We spent the evening working on cleaning the header. These Montana sunsets will be missed!
This will be my last update for the 2018 All Aboard Wheat Harvest. I’ve thought about what I wanted to say to you, our readers, and haven’t come up with anything more than thank you. Thank you for finding this to be worthy of your time. Thank you for leaving the comments – they reinforce to me that you’re actually out there and read my words. Thank you for your support and encouragement. And, mostly, thank you for your prayers. I know they work…just look back at how we began this summer . Although I am finished writing for AAWH, I will continue updating my personal blog. Hop on over to that page (nebraskawheatie.com) if you want to know what the heck the Z Crew is up to.
Thank you to our customers! If it weren’t for you, we would have no reason to be out here on the road doing what we do. We began 2018 with one job. I put the desperate call out on social media and the rest is history. A HUGE thank you to those who helped line up jobs in Chase, Kansas, Limon, Colorado and back to Jordan, Montana. Thank you to our customer in Garden City, Kansas. You’ve kept us around for quite a few years (except when the hail wiped every acre out in 2017) and we appreciate your loyalty!
As for the Combine Cam…well, I did the best I could considering the lack of cell service in the areas we were working. Maybe one day (hopefully soon), more rural areas will have the much-needed service to keep up with the rest of the world. Maybe they really don’t want it (and I wouldn’t blame them one bit if they didn’t). However, it makes doing a job way more challenging when you can’t do the job. Many heartfelt thanks goes to Grant and Mike with Kiowa County Media Center for all they did to help me when there was a need. It’s a team – one that I’m pretty proud of…these two do AMAZING things!

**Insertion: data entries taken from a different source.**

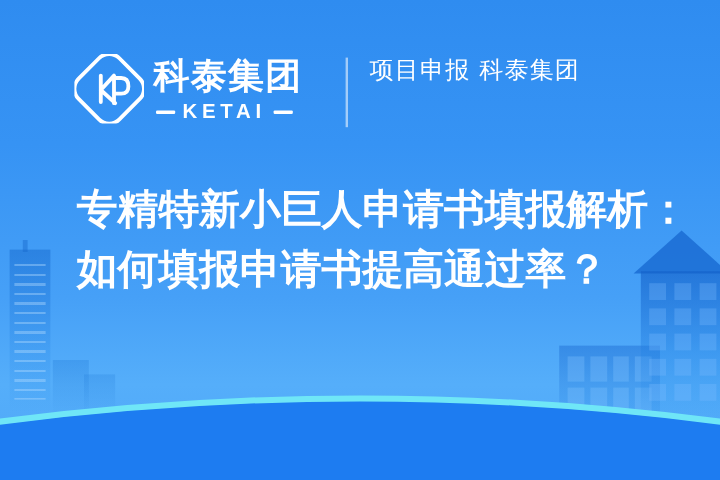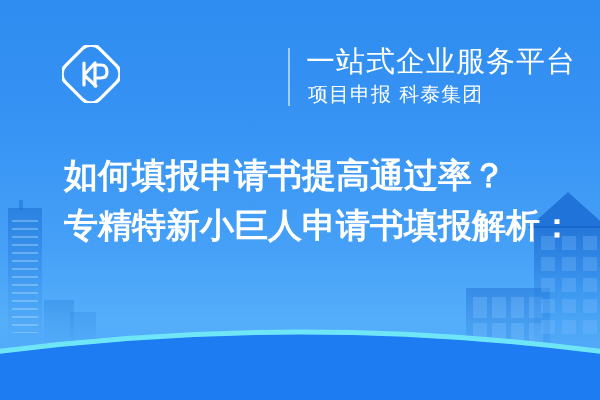--- a/index.html
+++ b/index.html
@@ -167,28 +167,33 @@
 
     <div class="logo-mark">
       <svg width="58" height="58" viewBox="0 0 58 58">
         <rect x="5" y="5" width="48" height="48" rx="12" ry="12" transform="rotate(45 29 29)" fill="none" stroke="#ffffff" stroke-width="3.2"></rect>
         <path d="M22 18 L22 40 M22 30 L33 18 M22 30 L34 41" fill="none" stroke="#ffffff" stroke-width="3.2" stroke-linecap="round" stroke-linejoin="round"></path>
         <path d="M33 20 L33 41 M33 20 L39 20 Q45 20 45 27 Q45 33 39 33 L33 33" fill="none" stroke="#ffffff" stroke-width="3.2" stroke-linecap="round" stroke-linejoin="round"></path>
       </svg>
     </div>
 
     <div class="logo-text">
+      <div class="logo-cn">科泰集团</div>
+      <div class="logo-en-row">
+        <span class="dash"></span>
+        <span class="logo-en">KETAI</span>
+        <span class="dash"></span>
+      </div>
     </div>
 
     <div class="divider"></div>
 
     <div class="slogan">
-      <div class="slogan-main">一站式企业服务平台</div>
       <div class="slogan-sub">项目申报 科泰集团</div>
     </div>
   </div>
 
   <div class="title">
+    <div class="title-line">专精特新小巨人申请书填报解析：</div>
     <div class="title-line">如何填报申请书提高通过率？</div>
-    <div class="title-line">专精特新小巨人申请书填报解析：</div>
   </div>
 
 </div>
 
 </body></html>

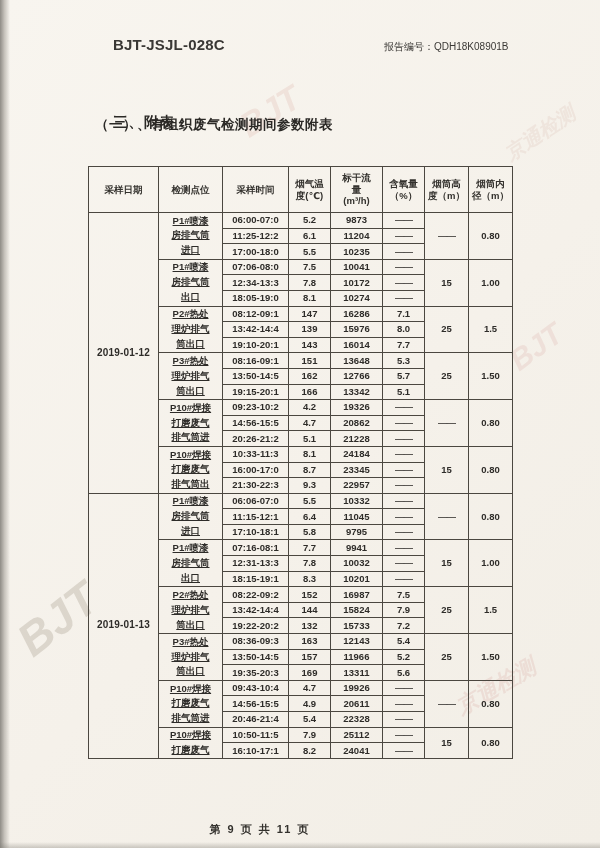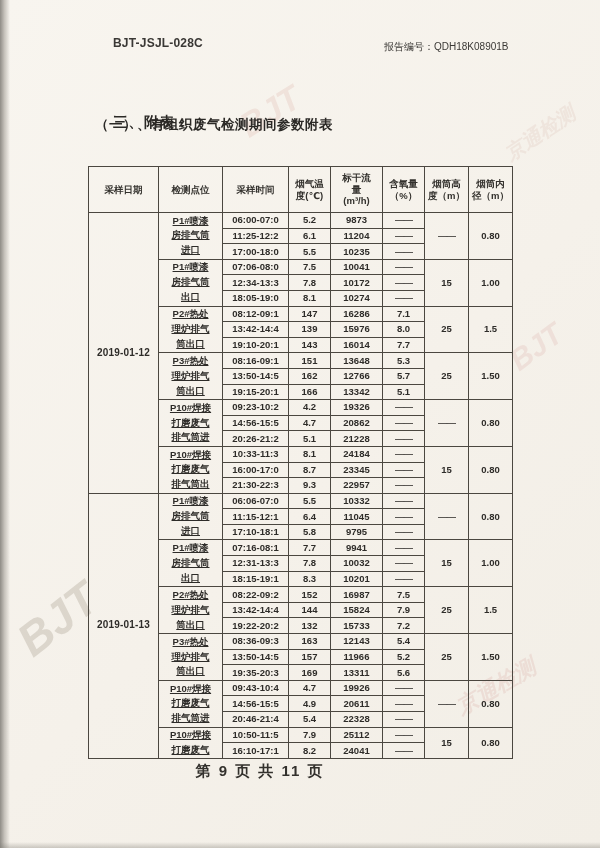--- a/index.html
+++ b/index.html
@@ -28,21 +28,21 @@
     pointer-events:none;white-space:nowrap;
   }
   .wm-left{left:14px;top:592px;font-size:46px;color:rgba(158,148,133,.30);transform:rotate(-38deg);}
   .wm-title{left:238px;top:92px;font-size:34px;color:rgba(214,160,150,.20);transform:rotate(-32deg);}
   .wm-right{left:508px;top:330px;font-size:30px;color:rgba(210,150,145,.18);transform:rotate(-36deg);}
   .wm-bot{left:452px;top:672px;font-size:22px;color:rgba(210,150,145,.20);transform:rotate(-30deg);}
   .wm-topright{left:500px;top:120px;font-size:20px;color:rgba(205,160,150,.16);transform:rotate(-34deg);}
 
   .form-code{
     position:absolute;left:113px;top:36px;
-    font-size:12px;font-weight:bold;color:#3a3835;letter-spacing:.2px;
+    font-size:15px;font-weight:bold;color:#3a3835;letter-spacing:.2px;
   }
   .report-no{
     position:absolute;left:384px;top:40px;
     font-size:10px;font-weight:normal;color:#3a3835;
   }
   .section-title{
     position:absolute;left:113px;top:93px;
     font-size:14.5px;font-weight:bold;color:#2b2926;letter-spacing:1px;margin-top:20px;
   }
   .table-title{
@@ -65,22 +65,22 @@
   }
   .param-table tbody tr{height:15.6px;}
   .param-table td{font-size:9.5px;line-height:1.05;color:#2e2c29;}
   td.c-date{font-size:10px;font-weight:600;letter-spacing:.2px;text-align:center;}
   td.c-point{font-weight:600;text-decoration:underline;}
   td.c-point div{line-height:14.8px;}
   td.c-time,td.c-temp,td.c-flow,td.c-oxy,td.c-h,td.c-d{font-weight:600;}
   td.dash{color:#4e4c48;font-weight:600;letter-spacing:-1px;}
 
   .footer{
-    position:absolute;left:0;top:762px;width:520px;
-    text-align:center;font-size:15px;font-weight:600;color:#33312d;letter-spacing:2px;
+    position:absolute;left:0;top:822px;width:520px;
+    text-align:center;font-size:11px;font-weight:600;color:#33312d;letter-spacing:2px;
   }
 </style>
 </head>
 <body>
 
 <div class="page">
   <div class="edge-left"></div>
   <div class="edge-bottom"></div>
 
   <div class="watermark wm-title">BJT</div>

Last, but definitely NOT least, thank you to Kylie, High Plains Journal and the sponsors (John Deere, Oklahoma Baptist Homes for Children, AgriPro and Unverferth) of the All Aboard Wheat Harvest!! Without you and this platform, we couldn’t continue to share our journey or continue to teach others about what it takes to get food on their table. Our job takes perseverance, dedication, long days, long weeks and a whole lotta faith! Just like everyone else involved in agriculture…except we take it on the road.